→ **TASK DETAILS**: When a line of the entries contains "class", please list that line.

→ **RECORDS FOR PROCESSING**:
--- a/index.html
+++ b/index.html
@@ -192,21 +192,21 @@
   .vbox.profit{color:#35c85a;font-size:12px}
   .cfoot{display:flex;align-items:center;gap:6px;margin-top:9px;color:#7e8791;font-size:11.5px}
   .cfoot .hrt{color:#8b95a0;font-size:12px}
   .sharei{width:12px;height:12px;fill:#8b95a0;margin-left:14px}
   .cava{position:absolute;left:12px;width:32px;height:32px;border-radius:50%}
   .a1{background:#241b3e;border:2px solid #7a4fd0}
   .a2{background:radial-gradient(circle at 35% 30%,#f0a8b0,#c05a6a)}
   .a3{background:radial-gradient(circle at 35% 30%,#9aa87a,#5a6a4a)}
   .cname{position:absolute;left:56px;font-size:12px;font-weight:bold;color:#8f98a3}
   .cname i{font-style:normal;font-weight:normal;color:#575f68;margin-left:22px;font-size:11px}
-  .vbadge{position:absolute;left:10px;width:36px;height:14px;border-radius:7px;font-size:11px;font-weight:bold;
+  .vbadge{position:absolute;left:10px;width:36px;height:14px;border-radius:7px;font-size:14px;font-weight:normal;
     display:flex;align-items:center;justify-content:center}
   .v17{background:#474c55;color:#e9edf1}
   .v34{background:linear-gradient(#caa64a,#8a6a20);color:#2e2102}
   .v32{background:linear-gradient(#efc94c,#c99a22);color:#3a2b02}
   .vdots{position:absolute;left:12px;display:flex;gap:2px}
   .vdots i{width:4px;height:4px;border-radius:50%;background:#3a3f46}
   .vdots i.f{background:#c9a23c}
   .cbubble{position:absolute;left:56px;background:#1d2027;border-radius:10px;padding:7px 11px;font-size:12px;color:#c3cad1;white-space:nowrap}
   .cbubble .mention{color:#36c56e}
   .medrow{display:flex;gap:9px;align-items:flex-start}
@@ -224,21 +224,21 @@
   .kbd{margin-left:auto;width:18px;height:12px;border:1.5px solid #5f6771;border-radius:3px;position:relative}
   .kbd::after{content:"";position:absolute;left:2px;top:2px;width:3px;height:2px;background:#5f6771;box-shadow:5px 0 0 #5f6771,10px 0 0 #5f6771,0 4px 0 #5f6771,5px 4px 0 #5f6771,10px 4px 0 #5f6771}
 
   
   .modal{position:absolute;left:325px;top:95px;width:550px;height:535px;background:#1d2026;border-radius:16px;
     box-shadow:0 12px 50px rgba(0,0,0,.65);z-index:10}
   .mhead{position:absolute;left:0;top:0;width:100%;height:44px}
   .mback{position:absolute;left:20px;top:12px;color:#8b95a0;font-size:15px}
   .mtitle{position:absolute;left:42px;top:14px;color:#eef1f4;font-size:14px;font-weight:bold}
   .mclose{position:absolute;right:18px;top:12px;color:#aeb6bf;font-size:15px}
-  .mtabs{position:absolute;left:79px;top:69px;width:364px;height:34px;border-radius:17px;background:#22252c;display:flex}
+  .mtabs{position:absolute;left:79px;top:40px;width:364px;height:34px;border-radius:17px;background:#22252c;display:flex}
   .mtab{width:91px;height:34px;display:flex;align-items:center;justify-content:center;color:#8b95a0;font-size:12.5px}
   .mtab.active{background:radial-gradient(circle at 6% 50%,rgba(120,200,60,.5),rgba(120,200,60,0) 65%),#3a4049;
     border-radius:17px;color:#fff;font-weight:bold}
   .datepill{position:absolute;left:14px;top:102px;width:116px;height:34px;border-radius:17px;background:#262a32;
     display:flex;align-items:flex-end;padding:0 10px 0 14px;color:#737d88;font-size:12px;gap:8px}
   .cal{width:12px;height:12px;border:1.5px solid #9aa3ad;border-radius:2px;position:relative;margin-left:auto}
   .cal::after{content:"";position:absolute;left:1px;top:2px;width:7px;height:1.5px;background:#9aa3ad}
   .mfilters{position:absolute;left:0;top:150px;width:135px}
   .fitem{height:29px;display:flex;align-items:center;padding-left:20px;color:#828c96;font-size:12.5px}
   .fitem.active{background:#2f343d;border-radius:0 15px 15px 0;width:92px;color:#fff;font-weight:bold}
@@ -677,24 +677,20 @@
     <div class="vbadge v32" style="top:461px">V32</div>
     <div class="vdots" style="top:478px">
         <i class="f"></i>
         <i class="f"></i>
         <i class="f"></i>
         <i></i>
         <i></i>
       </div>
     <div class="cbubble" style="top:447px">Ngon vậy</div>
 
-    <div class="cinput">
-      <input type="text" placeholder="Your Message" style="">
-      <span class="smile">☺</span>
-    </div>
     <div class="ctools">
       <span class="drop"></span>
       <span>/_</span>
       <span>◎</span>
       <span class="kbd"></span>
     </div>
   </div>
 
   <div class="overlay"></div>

→ **ANSWER TO THIS EXERCISE**:
     <div class="vbadge v32" style="top:461px">V32</div>
     <div class="vdots" style="top:478px">
         <i class="f"></i>
         <i class="f"></i>
         <i class="f"></i>
     <div class="cbubble" style="top:447px">Ngon vậy</div>
-    <div class="cinput">
-      <span class="smile">☺</span>
     <div class="ctools">
       <span class="drop"></span>
       <span class="kbd"></span>
   <div class="overlay"></div>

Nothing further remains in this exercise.